Try it:
Your answer must be an exact copy of the records below, with no pictures in it.

Source data:

━━━━━━━━━━

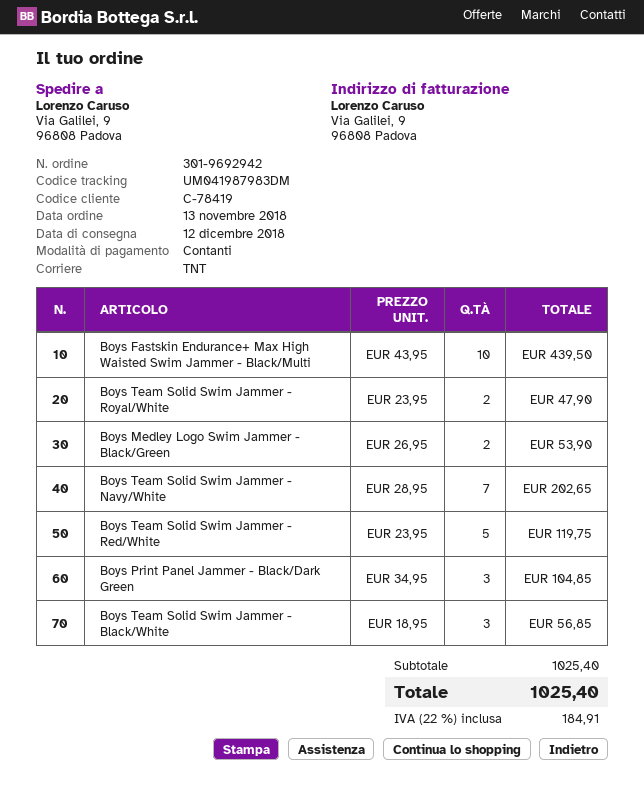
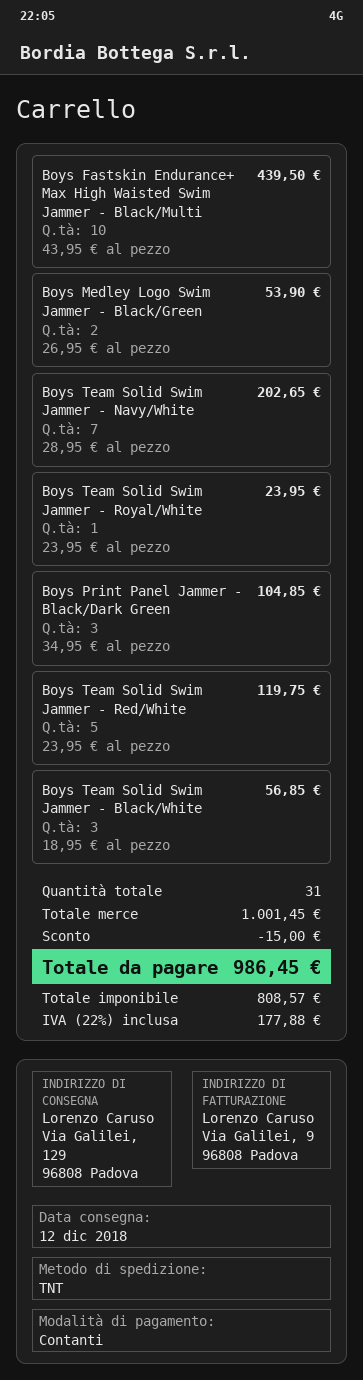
ship to: Via Galilei, 9, 96808 Padova -> Via Galilei, 129, 96808 Padova
Boys Team Solid Swim Jammer - Royal/White: 2 x 23.95 = 47.90 -> 1 x 23.95 = 23.95
subtotal: 1025.40 -> 1001.45
discount: none -> 15.00
tax: 22% = 184.91 -> 22% = 177.88
total: 1025.40 -> 986.45

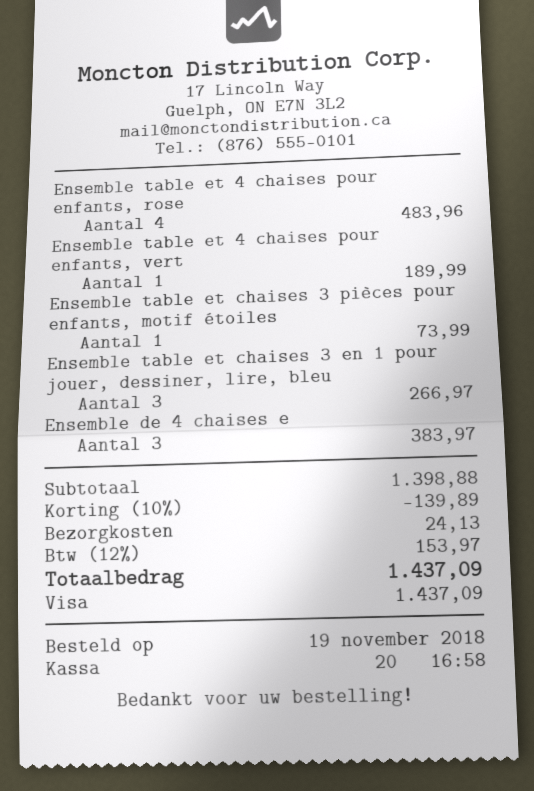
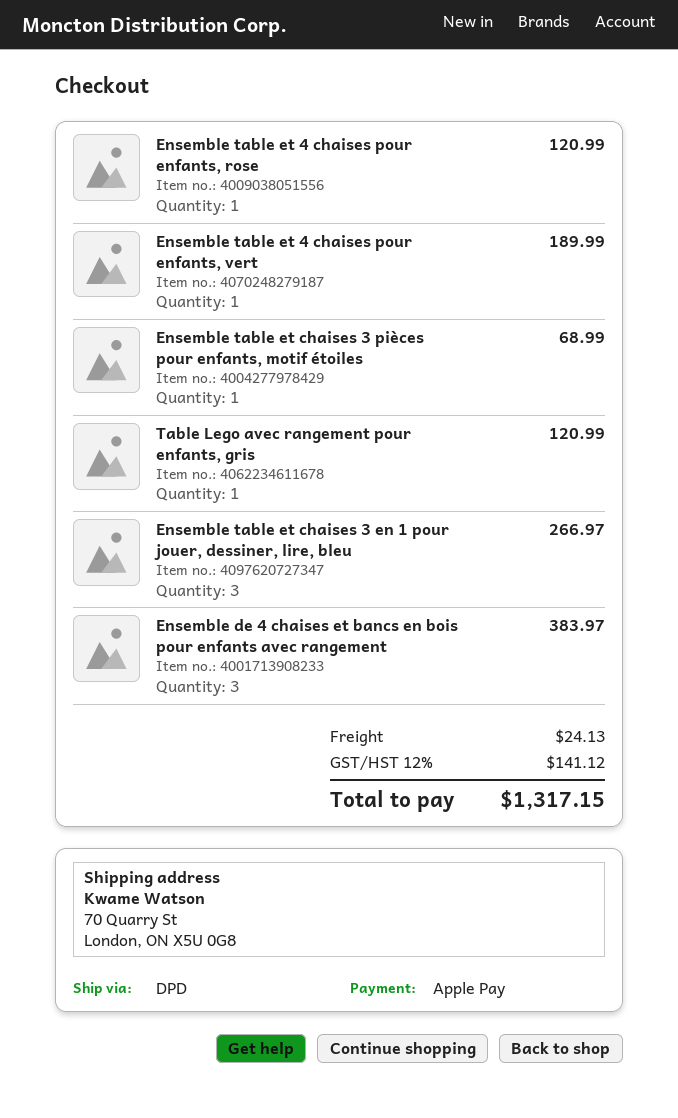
payment method: Visa -> Apple Pay
Ensemble table et 4 chaises pour enfants, rose: 4 for 483.96 -> 1 for 120.99
Ensemble table et chaises 3 pièces pour enfants, motif étoiles: 1 for 73.99 -> 1 for 68.99
Table Lego avec rangement pour enfants, gris: none -> 1 for 120.99
discount: 10% = 139.89 -> none
tax: 12% = 153.97 -> 12% = 141.12
total: 1437.09 -> 1317.15

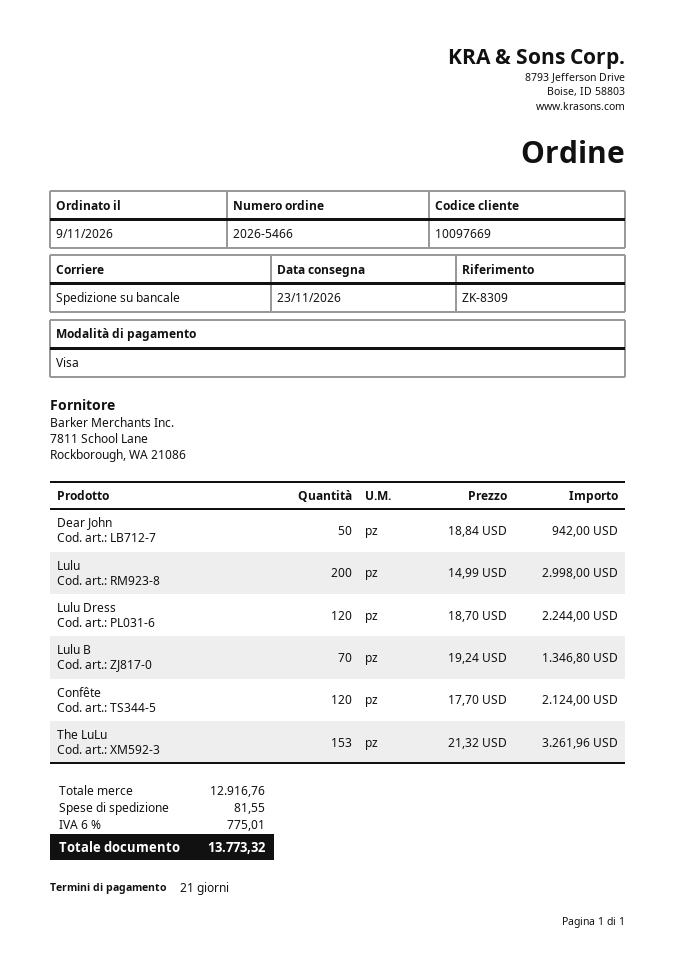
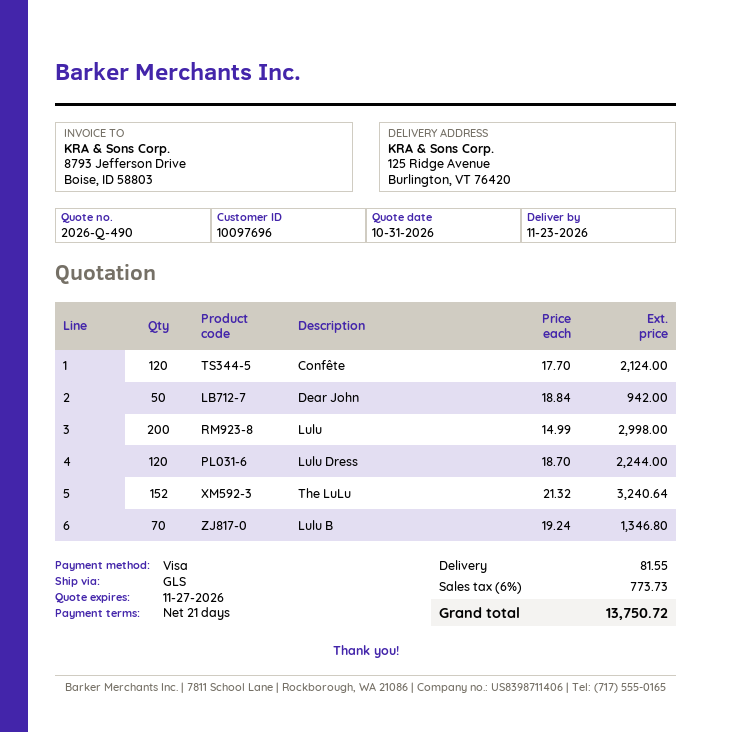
customer number: 10097669 -> 10097696
shipping method: pallet freight -> GLS
The LuLu: 153 x 21.32 = 3261.96 -> 152 x 21.32 = 3240.64
tax: 6% = 775.01 -> 6% = 773.73
total: 13773.32 -> 13750.72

━━━━━━━━━━

Completed task:
ship to: Via Galilei, 9, 96808 Padova -> Via Galilei, 129, 96808 Padova
Boys Team Solid Swim Jammer - Royal/White: 2 x 23.95 = 47.90 -> 1 x 23.95 = 23.95
subtotal: 1025.40 -> 1001.45
discount: none -> 15.00
tax: 22% = 184.91 -> 22% = 177.88
total: 1025.40 -> 986.45

payment method: Visa -> Apple Pay
Ensemble table et 4 chaises pour enfants, rose: 4 for 483.96 -> 1 for 120.99
Ensemble table et chaises 3 pièces pour enfants, motif étoiles: 1 for 73.99 -> 1 for 68.99
Table Lego avec rangement pour enfants, gris: none -> 1 for 120.99
discount: 10% = 139.89 -> none
tax: 12% = 153.97 -> 12% = 141.12
total: 1437.09 -> 1317.15

customer number: 10097669 -> 10097696
shipping method: pallet freight -> GLS
The LuLu: 153 x 21.32 = 3261.96 -> 152 x 21.32 = 3240.64
tax: 6% = 775.01 -> 6% = 773.73
total: 13773.32 -> 13750.72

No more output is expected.